Beatrice Wanjuku’s art finds a delicate balance between how reality is imagined and how it actually manifests. Employing a language of figural abstraction, she addresses the pressure to conform to societal expectations in The Sentiment of the Flesh III and IV (2015) and The Strangeness of my Madness (2015). Amalia Ramanankirahina’s photographic installation entitled Portraits de Famille (2013) charts a historical biography of her family and its intersection with the colonial history of her home country of Madagascar. Her work Le Jardin d’Essai (2013) addresses memory and history as it relates to French colonialism and its aftermath. The Bois de Vincennes was created in 1899 as a site of agronomic experimentation with exotic plants from French imperial holdings. Today, the garden is largely forgotten and in ruins yet remains a monument to colonialism.

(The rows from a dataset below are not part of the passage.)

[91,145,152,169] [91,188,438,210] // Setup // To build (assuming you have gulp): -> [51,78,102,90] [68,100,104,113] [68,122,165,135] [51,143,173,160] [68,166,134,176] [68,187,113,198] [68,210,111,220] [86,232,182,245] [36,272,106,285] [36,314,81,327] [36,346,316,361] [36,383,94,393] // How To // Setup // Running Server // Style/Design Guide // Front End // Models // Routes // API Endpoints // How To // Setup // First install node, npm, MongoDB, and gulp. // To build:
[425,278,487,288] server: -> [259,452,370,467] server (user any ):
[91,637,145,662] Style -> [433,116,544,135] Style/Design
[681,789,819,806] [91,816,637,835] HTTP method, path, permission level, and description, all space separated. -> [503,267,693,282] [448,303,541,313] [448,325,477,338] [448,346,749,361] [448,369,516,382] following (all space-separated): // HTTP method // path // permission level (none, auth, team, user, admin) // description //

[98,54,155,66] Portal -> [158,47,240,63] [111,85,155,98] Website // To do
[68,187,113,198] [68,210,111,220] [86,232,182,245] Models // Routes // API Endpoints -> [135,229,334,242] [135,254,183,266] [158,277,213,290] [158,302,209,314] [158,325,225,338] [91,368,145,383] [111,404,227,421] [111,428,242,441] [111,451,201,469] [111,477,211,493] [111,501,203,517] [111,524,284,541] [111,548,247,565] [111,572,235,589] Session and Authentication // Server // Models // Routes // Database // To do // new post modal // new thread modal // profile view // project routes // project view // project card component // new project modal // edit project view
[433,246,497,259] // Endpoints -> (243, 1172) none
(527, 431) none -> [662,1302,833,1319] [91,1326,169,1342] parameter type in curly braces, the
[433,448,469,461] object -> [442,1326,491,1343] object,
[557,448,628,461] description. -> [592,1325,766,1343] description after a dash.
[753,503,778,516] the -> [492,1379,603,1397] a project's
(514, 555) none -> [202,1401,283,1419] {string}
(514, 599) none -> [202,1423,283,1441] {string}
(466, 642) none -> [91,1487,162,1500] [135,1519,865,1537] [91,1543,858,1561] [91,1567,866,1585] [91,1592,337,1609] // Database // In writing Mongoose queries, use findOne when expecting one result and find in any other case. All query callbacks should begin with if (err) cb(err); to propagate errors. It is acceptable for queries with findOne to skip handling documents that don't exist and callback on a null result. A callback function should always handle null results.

Aida Muluneh addresses the meaning of blackness in the so-called age of multiculturalism and globalization vis-à-vis the staying power of racism in The Wolf You Feed series (2014). Working with settings and spaces inspired by indoor scenes in Flemish paintings’ and Western pictorial traditions in Diner des anonyms (2014), Bichromie au regard Trompeur (2014), and Les enfants de la République (2014), from the Pandora series, Halida Boughreit presents a remarkable insight on the challenges of belonging and acceptance faced by immigrants and their first-generation French children. Chika Modum’s recent project Outer-Shell (2015) comprises of photographic images of re-purposed human skin types that are fashioned into garments and accessories. New York-based Onyeka Ibe deploys a language of colorful abstraction and conceptualism in Double Walls (2015), Identity (Self-Portrait 1) (2014), and Crumbling Walls (2013). The three works are recent experiments with African architectural forms and built space. Chike Obeagu has a peculiar approach to depicting figural forms by exaggerating facial features such as eyes and lips. His interest in everyday experiences, the banal as well as the poignant, is apparent in Private Viewing (2015), Isi Ewu na Nkwobi (2015), and What It Takes To Get a Pet Name (2014).
For those seeking a tangible Africa, there is none in the works of these artists. Africa is neither a label nor a badge of identity and identification. Instead, for Muluneh, Uzorka, Wanjiku, Solomon, Menia, and Obeagu, who live and work from the continent, it is a familiar space of everyday experience. And for Boughriet, Hopkins, Ibe, Ramanankirahina, Modum, and Dagnogo, who live and work from elsewhere, they return to Africa as some sort of archive of received, imagined, lived experience and memory, filtered through their realities of expatriation or emplacement.
The longer version of this essay is published as the catalogue’s introductory text of Guess Who’s Coming to Dinner exhibition currently on view at Richard Taittinger Gallery, New York, from July 16 – August 22, 2015, and curated by Ugochukwu-Smooth C. Nzewi.